Stored items:
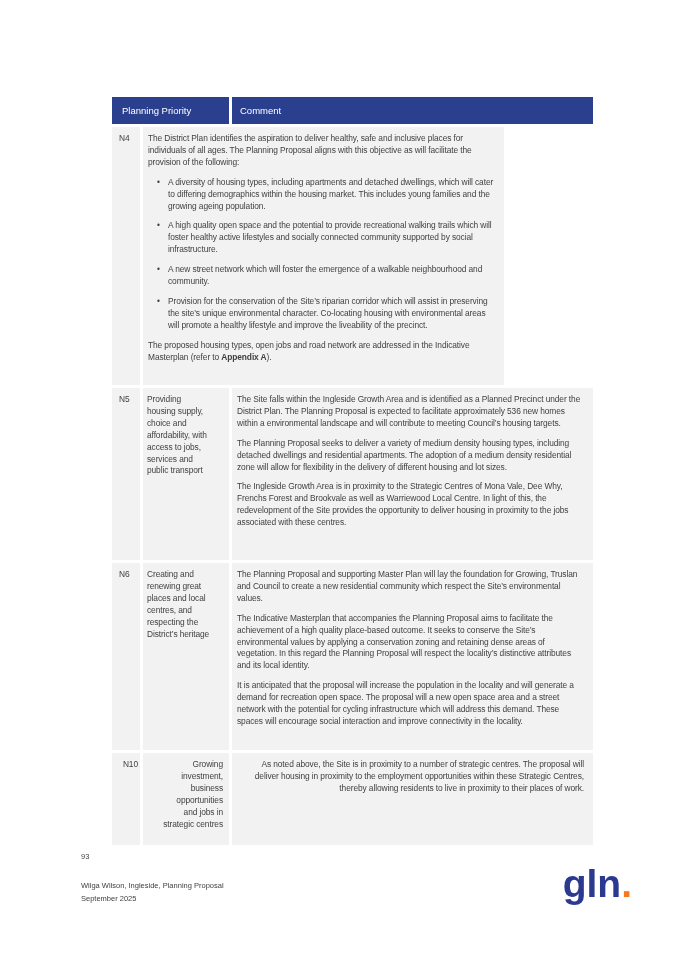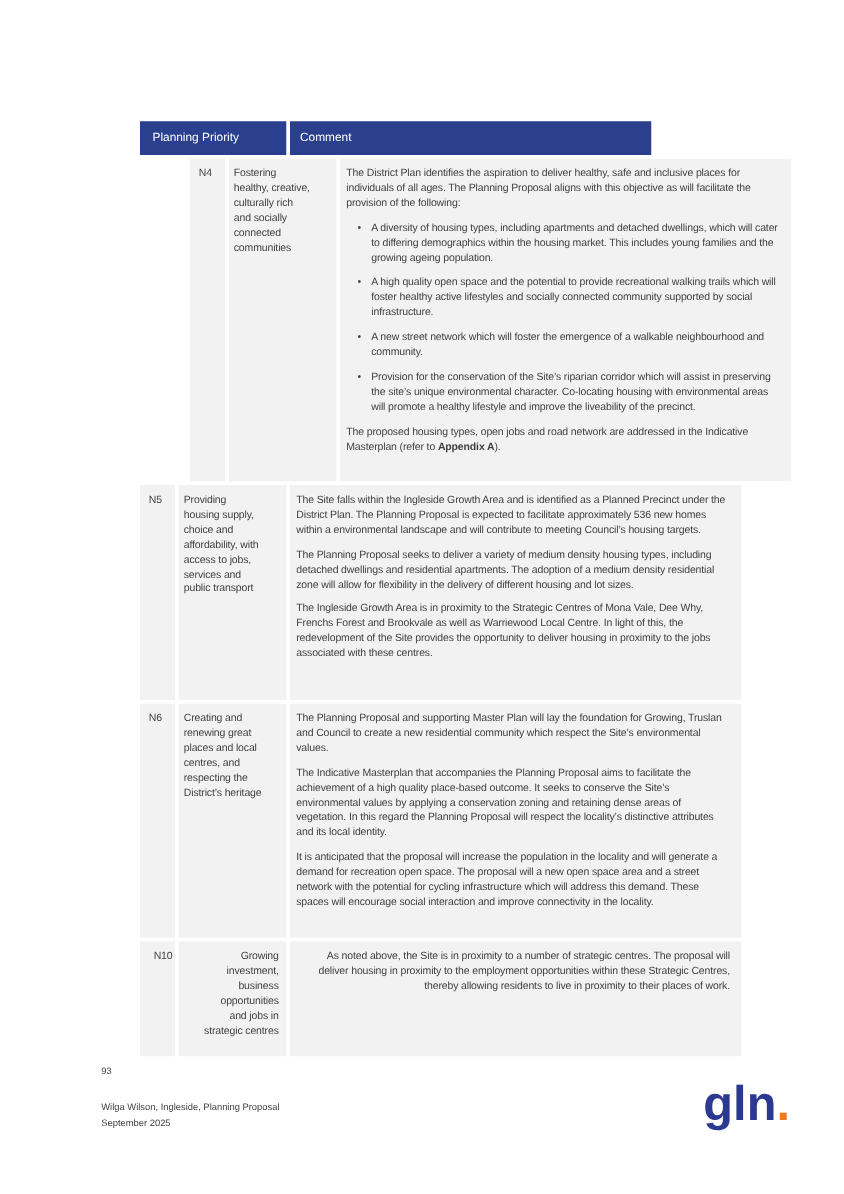--- a/index.html
+++ b/index.html
@@ -33,29 +33,29 @@
     height:27px;
   }
   .th{
     background:var(--header-bg);
     color:#ffffff;
     font-size:9.5px;
     display:flex;
     align-items:center;
   }
   .th-priority{width:117px;padding-left:10px;}
-  .th-comment{width:289px;padding-left:8px;}
+  .th-comment{width:361px;padding-left:8px;}
 
   .tbody{display:flex;flex-direction:column;}
   .trow{
     display:flex;
     gap:3px;
     margin-top:3px;
   }
-  .trow:nth-child(1){min-height:258px;margin-left:40px;}
+  .trow:nth-child(1){min-height:258px;}
   .trow:nth-child(2){min-height:172px;}
   .trow:nth-child(3){min-height:187px;}
   .trow:nth-child(4){min-height:92px;text-align:right;}
 
   .cell{
     background:var(--row-bg);
     font-size:8.4px;
     line-height:11.9px;
     letter-spacing:-0.1px;
   }
@@ -127,26 +127,20 @@
 <div class="page">
 
   <div class="doc-table">
     <div class="thead">
       <div class="th th-priority">Planning Priority</div>
       <div class="th th-comment">Comment</div>
     </div>
     <div class="tbody" id="tbody">
         <div class="trow">
           <div class="cell cell-id">N4</div>
-          <div class="cell cell-priority">Fostering
-healthy, creative,
-culturally rich
-and socially
-connected
-communities</div>
           <div class="cell cell-comment">
             <p>The District Plan identifies the aspiration to deliver healthy, safe and inclusive places for individuals of all ages. The Planning Proposal aligns with this objective as will facilitate the provision of the following:</p>
             <ul>
               <li>A diversity of housing types, including apartments and detached dwellings, which will cater to differing demographics within the housing market. This includes young families and the growing ageing population.</li>
               <li>A high quality open space and the potential to provide recreational walking trails which will foster healthy active lifestyles and socially connected community supported by social infrastructure.</li>
               <li>A new street network which will foster the emergence of a walkable neighbourhood and community.</li>
               <li>Provision for the conservation of the Site’s riparian corridor which will assist in preserving the site’s unique environmental character. Co-locating housing with environmental areas will promote a healthy lifestyle and improve the liveability of the precinct.</li>
             </ul>
             <p><span>The proposed housing types, open jobs and road network are addressed in the Indicative Masterplan (refer to </span><span class="bold">Appendix A</span><span>).</span></p>
           </div>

#### Work instruction
Given the records above, reproduce precisely and only the lines between the line holding "<li>Provision for the" and the line holding "<p><span>The proposed housing", inclusive.

#### Your response
               <li>Provision for the conservation of the Site’s riparian corridor which will assist in preserving the site’s unique environmental character. Co-locating housing with environmental areas will promote a healthy lifestyle and improve the liveability of the precinct.</li>
             </ul>
             <p><span>The proposed housing types, open jobs and road network are addressed in the Indicative Masterplan (refer to </span><span class="bold">Appendix A</span><span>).</span></p>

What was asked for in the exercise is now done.